Untuk pertama kalinya shavira mengendarai mobil seorang diri kelewat dari jam 2 malam. Mungkin lebih tepatnya ini bisa di sebut pagi. Rasa takut gelisah sering melingkup hadir. Jalanan sepi ditambah hujan rintik membuat suasana semakin sunyi. Perjalanan kafe ke rumah jika biasanya tidak terasa kini waktu seperti bermain lambat. Ingin sekali shavira menangis takut. Menelfon orang rumah untuk menjemput dirinya. Tapi itu tindakan pengecut. Jika tadi dia sudah menolak jemputan dari mas heri selaku sopir pribadi orang tuanya saat ini dia harus menerima segala konsekuensi yang ada. Ternyata dia bukan lah wonder woman yang tahan di segala situasi. Air mata mengucur deras membasahi pipi. Reflek ia menengok spion kanan untuk memastikan apakah sendiri atau masih ada pengendara lain di belakangnya. Senggukan itu berhenti ketika mobil civic sedan hitam keluaran Honda masih setia menemaninya. Rasa lega tak terhindarkan. Mobil hitam itu senantiasa setia menemani dari lampu merah dekat kafe sampai sekarang. Ia berharap semoga mobil itu menemaninya sampai rumah meskipun itu kemustahilan setidaknya ia mendapat teman sampai pintu masuk kompleknya.

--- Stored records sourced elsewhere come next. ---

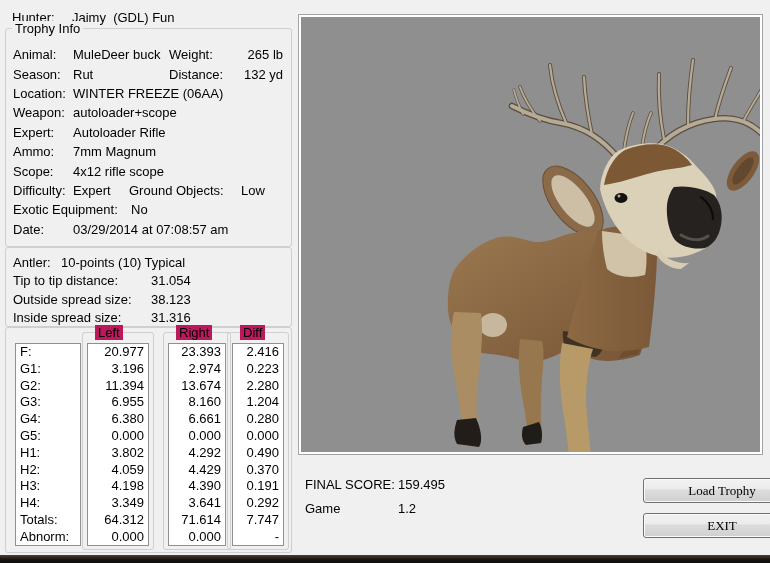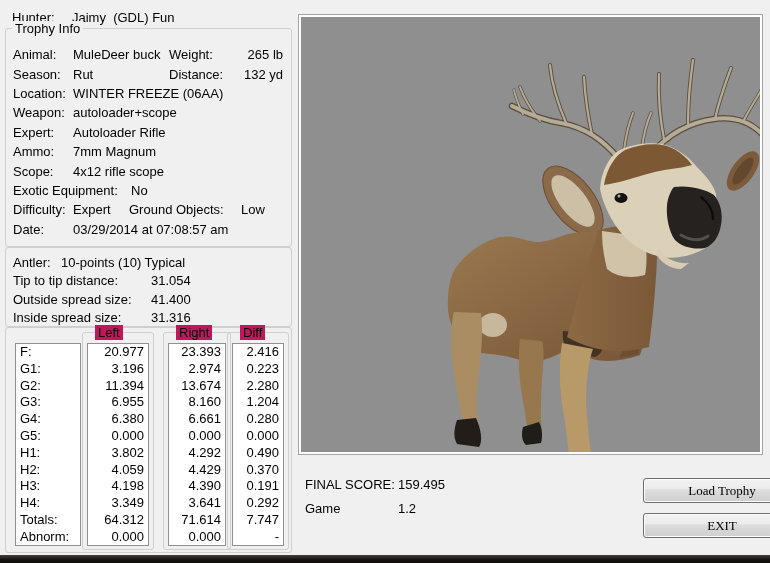--- a/index.html
+++ b/index.html
@@ -102,49 +102,49 @@
     </div>
     <div class="trow">
       <span class="l1">Ammo:</span>
       <span class="v1 val">7mm Magnum</span>
     </div>
     <div class="trow">
       <span class="l1">Scope:</span>
       <span class="v1 val">4x12 rifle scope</span>
     </div>
     <div class="trow">
-      <span class="lwide">Exotic Equipment:</span>
-      <span class="v1 val">No</span>
-    </div>
-    <div class="trow">
       <span class="l1b">Difficulty:</span>
       <span class="v1b val">Expert</span>
       <span class="l2b">Ground Objects:</span>
       <span class="v2b val">Low</span>
     </div>
     <div class="trow">
+      <span class="lwide">Exotic Equipment:</span>
+      <span class="v1 val">No</span>
+    </div>
+    <div class="trow">
       <span class="l1">Date:</span>
       <span class="v1 val">03/29/2014 at 07:08:57 am</span>
     </div>
   </div>
 </div>
 
 <div class="gbox" id="antler-box">
   <div class="fs-body">
     <div class="trow">
       <span class="l1">Antler:</span>
       <span class="v1 val">10-points (10) Typical</span>
     </div>
     <div class="trow">
       <span class="lm">Tip to tip distance:</span>
       <span class="v1 val">31.054</span>
     </div>
     <div class="trow">
       <span class="lm">Outside spread size:</span>
-      <span class="v1 val">41.400</span>
+      <span class="v1 val">38.123</span>
     </div>
     <div class="trow">
       <span class="lm">Inside spread size:</span>
       <span class="v1 val">31.316</span>
     </div>
   </div>
 </div>
 
 <div class="gbox" id="table-box">
   <div class="listbox" id="lb-labels">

Jarak pintu masuk komplek masih kurang 1 kilo. Entah merasa beruntung atau apa mobil itu masih setia menemani di belakang. Ada rasa senang. Namun itu tidak berlangsung lama, dahinya mengkerut. Jika tadi dia senang bukan kepalang karna merasa ditemani oleh mobil sedan belakang. Kini timbul rasa curiga sekaligus penasaran. Tak peduli orang akan menyebutnya GR atau ribet. Bukankah dia harus selalu waspada disetiap situasi. Rasa takut kembali hadir. Berulang kali ia mencoba mengontrol pikirannya agar tidak negative thingking. Namun spekulasi itu tetap tidak mau enyah dari pikirannya.

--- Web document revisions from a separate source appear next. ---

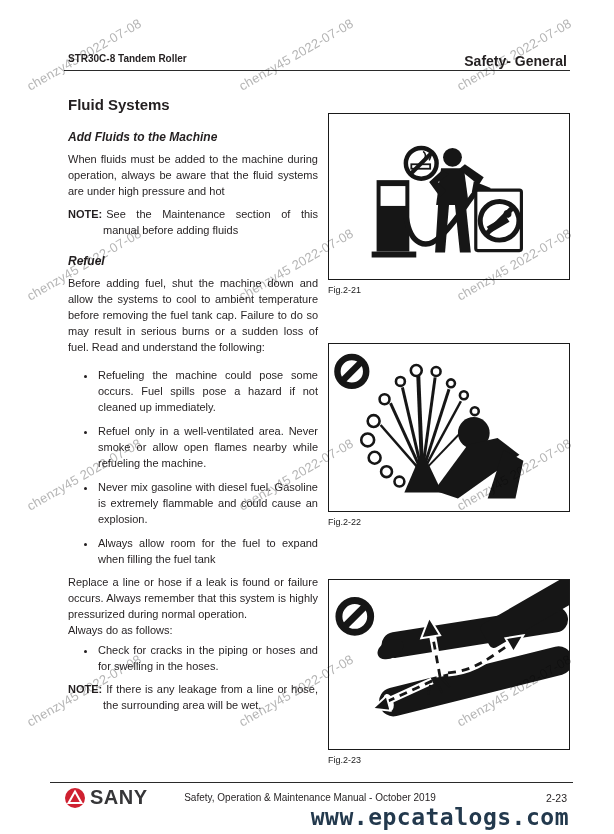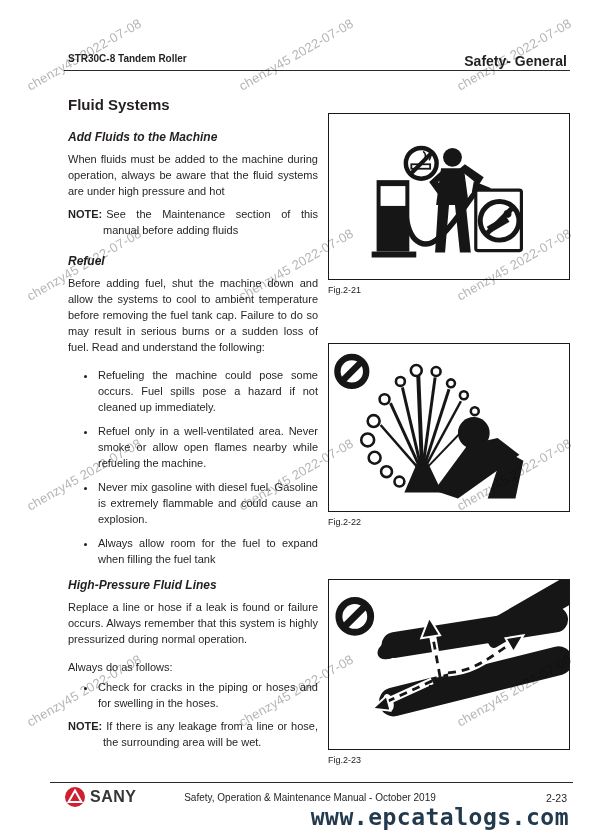--- a/index.html
+++ b/index.html
@@ -16,37 +16,37 @@
   
   .h-left{position:absolute;left:68px;top:53px;font-size:10px;font-weight:bold;}
   .h-right{position:absolute;right:47px;top:53px;font-size:14px;font-weight:bold;}
   .h-rule{position:absolute;left:64px;right:44px;top:70px;border-top:1.6px solid #2a2a2a;}
   
   .content{position:absolute;left:68px;top:96px;width:250px;text-align:justify;font-size:11px;line-height:16px;z-index:1;}
   .content h2{font-size:15px;line-height:18px;margin:0;font-weight:bold;}
   .content h3{font-size:12px;line-height:14px;margin:16px 0 0;font-weight:bold;font-style:italic;}
   .content h3.tight{margin-top:11px;}
   .content p{margin:7px 0 0;}
-  .content p.lead{margin-top:12px;}
+  .content p.lead{margin-top:0;}
   .content ul{margin:12px 0 0;padding-left:29px;}
   .content ul.single{margin-top:4px;}
   .content li{padding-left:1px;}
   .content li + li{margin-top:8px;}
   .note{margin:7px 0 0;padding-left:35px;text-indent:-35px;}
   .note .nl{font-weight:bold;margin-right:4px;}
   
   .fig{position:absolute;left:328px;width:242px;margin:0;z-index:1;}
   .fig-box{border:1.6px solid #1a1a1a;background:#fff;box-sizing:content-box;}
   .fig svg{display:block;width:100%;height:100%;}
   .fig figcaption{font-size:9px;margin-top:5px;color:#1a1a1a;}
   .ink{fill:#161616;}
   
   .f-rule{position:absolute;left:50px;right:41px;top:782px;border-top:1.5px solid #2a2a2a;}
   .f-brand{position:absolute;left:64px;top:786px;display:flex;align-items:center;gap:4px;}
-  .f-brand .brand-text{font-size:16px;font-weight:800;letter-spacing:.5px;color:#363638;}
+  .f-brand .brand-text{font-size:20px;font-weight:800;letter-spacing:.5px;color:#363638;}
   .f-center{position:absolute;left:150px;width:320px;top:792px;font-size:10px;text-align:center;}
   .f-page{position:absolute;right:47px;top:792px;font-size:10.5px;}
   .f-url{
     position:absolute;right:45px;top:804px;font-family:"DejaVu Sans Mono","Liberation Mono",monospace;
     font-size:23px;font-weight:bold;color:#23394d;letter-spacing:.5px;z-index:10;
   }
 </style>
 </head>
 <body>
 
@@ -87,21 +87,20 @@
       <p>Before adding fuel, shut the machine down and allow the systems to cool to ambient temperature before removing the fuel tank cap. Failure to do so may result in serious burns or a sudden loss of fuel. Read and understand the following:</p>
       <ul>
         <li>Refueling the machine could pose some occurs. Fuel spills pose a hazard if not cleaned up immediately.</li>
         <li>Refuel only in a well-ventilated area. Never smoke or allow open flames nearby while refueling the machine.</li>
         <li>Never mix gasoline with diesel fuel. Gasoline is extremely flammable and could cause an explosion.</li>
         <li>Always allow room for the fuel to expand when filling the fuel tank</li>
       </ul>
     </section>
 
     <section>
-      <h3 class="tight">High-Pressure Fluid Lines</h3>
       <p>Replace a line or hose if a leak is found or failure occurs. Always remember that this system is highly pressurized during normal operation.</p>
       <p class="lead">Always do as follows:</p>
       <ul class="single">
         <li>Check for cracks in the piping or hoses and for swelling in the hoses.</li>
       </ul>
       <p class="note"><span class="nl">NOTE:</span><span>If there is any leakage from a line or hose, the surrounding area will be wet.</span></p>
     </section>
   </main>
 
   <figure class="fig" style="top:113px">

Ia mencoba menekan kopling lalu memindahkan perseneleng ke nomer 5. Lalu menancapkan gas dengan kecepatan tinggi kembali. Bagaikan pembalap professional yang siap bertarung dengan lawan ia melirik dari arah spion . Mobil dibelakang tak mau kalah,ia menambah kecepatannya. Membuat shavira merasa ngeri, untung jalanan sepi. Dirasa kompleknya sudah tak jauh lagi shavira menormalkan kembali laju mobilnya. Ia melirik mobil itu kembali menormalkan laju mobilnya mengikuti shavira.ia sudah tak peduli toh namanya juga jalan mungkin searah saja mobil belakang dengan dirinya.